#### [Data to use]
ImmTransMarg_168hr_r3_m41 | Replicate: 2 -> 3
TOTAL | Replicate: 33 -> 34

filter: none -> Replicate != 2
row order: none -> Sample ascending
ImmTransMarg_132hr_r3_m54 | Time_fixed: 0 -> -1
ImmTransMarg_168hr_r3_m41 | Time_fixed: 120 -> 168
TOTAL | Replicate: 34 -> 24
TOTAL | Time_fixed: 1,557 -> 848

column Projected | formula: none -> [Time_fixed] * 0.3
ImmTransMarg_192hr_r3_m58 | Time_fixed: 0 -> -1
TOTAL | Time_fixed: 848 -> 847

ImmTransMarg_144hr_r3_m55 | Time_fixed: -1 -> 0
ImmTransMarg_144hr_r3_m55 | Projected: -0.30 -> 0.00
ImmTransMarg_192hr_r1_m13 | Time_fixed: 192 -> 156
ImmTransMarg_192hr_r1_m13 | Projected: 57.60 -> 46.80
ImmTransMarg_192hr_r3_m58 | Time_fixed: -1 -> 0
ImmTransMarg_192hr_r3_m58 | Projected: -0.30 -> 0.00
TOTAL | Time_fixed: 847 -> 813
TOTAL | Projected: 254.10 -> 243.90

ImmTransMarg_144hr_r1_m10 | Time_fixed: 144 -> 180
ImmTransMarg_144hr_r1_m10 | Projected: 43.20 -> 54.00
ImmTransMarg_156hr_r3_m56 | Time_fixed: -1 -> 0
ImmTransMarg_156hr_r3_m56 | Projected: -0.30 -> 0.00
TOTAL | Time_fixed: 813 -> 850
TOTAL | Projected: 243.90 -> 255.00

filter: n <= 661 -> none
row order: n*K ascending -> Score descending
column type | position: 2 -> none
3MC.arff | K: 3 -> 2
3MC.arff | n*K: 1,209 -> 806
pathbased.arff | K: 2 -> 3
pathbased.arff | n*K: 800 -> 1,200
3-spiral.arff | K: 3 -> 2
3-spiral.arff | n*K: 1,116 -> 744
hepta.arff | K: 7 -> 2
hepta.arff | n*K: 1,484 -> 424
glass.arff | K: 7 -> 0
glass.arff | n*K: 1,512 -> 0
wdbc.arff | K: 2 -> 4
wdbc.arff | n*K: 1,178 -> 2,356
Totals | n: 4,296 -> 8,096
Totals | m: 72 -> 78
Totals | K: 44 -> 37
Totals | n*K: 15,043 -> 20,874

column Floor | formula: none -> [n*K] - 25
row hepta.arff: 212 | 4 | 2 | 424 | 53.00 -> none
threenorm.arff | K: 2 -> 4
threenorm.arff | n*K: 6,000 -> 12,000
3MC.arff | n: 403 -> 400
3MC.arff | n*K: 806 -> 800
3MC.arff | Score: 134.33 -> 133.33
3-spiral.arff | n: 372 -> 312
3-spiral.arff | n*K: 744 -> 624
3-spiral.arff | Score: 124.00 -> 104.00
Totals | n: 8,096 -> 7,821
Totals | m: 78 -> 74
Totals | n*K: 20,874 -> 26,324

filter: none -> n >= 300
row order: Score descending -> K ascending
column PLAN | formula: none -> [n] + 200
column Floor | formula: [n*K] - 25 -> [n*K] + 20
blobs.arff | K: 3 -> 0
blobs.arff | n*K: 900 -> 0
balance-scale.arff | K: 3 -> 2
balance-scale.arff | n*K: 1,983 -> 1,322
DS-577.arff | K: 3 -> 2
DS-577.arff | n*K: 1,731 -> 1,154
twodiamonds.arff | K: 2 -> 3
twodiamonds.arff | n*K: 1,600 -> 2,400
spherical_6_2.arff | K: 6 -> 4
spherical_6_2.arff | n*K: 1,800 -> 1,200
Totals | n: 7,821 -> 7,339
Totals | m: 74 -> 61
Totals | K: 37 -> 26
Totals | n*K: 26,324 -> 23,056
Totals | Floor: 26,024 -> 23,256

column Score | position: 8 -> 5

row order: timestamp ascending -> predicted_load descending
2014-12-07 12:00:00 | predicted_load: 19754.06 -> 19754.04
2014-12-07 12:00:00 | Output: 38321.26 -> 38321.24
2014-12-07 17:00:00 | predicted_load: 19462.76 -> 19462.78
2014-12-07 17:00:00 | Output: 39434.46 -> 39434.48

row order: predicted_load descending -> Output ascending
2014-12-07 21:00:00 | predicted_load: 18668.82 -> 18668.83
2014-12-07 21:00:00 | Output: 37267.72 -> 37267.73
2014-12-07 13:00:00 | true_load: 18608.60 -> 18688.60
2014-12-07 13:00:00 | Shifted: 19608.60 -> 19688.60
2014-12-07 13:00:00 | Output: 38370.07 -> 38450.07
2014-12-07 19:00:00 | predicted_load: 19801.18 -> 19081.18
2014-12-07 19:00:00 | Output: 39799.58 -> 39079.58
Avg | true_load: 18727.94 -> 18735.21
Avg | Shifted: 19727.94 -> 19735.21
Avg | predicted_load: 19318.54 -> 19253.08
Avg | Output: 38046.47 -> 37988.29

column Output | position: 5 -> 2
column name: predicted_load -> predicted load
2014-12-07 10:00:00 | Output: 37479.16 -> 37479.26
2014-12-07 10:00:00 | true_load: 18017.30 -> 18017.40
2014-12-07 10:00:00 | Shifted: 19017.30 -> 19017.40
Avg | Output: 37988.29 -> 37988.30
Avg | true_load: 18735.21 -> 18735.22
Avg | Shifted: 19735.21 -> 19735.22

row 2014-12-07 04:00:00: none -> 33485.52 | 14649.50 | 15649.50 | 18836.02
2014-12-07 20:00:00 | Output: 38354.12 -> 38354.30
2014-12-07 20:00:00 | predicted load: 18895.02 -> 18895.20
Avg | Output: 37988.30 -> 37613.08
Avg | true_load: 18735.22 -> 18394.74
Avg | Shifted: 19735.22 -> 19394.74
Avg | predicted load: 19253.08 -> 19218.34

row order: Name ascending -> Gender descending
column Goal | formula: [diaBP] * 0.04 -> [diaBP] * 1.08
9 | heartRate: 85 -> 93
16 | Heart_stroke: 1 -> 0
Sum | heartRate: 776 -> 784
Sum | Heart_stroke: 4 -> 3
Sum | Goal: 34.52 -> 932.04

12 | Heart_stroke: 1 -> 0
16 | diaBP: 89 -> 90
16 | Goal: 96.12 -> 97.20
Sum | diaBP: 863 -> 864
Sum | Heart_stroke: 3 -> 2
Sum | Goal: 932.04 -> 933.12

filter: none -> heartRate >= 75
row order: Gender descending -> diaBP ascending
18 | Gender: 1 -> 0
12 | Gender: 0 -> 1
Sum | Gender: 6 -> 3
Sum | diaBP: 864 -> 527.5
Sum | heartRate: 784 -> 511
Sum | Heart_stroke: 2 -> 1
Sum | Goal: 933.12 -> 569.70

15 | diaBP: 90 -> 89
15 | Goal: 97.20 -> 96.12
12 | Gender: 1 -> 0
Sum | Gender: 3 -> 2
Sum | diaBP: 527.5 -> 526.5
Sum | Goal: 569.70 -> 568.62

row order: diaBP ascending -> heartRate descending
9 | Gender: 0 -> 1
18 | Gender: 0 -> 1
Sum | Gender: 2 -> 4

#### [Directions for this task]
Please work out how many lines in the records hold the string "pathbased", and give only the number.

#### [Task result]
2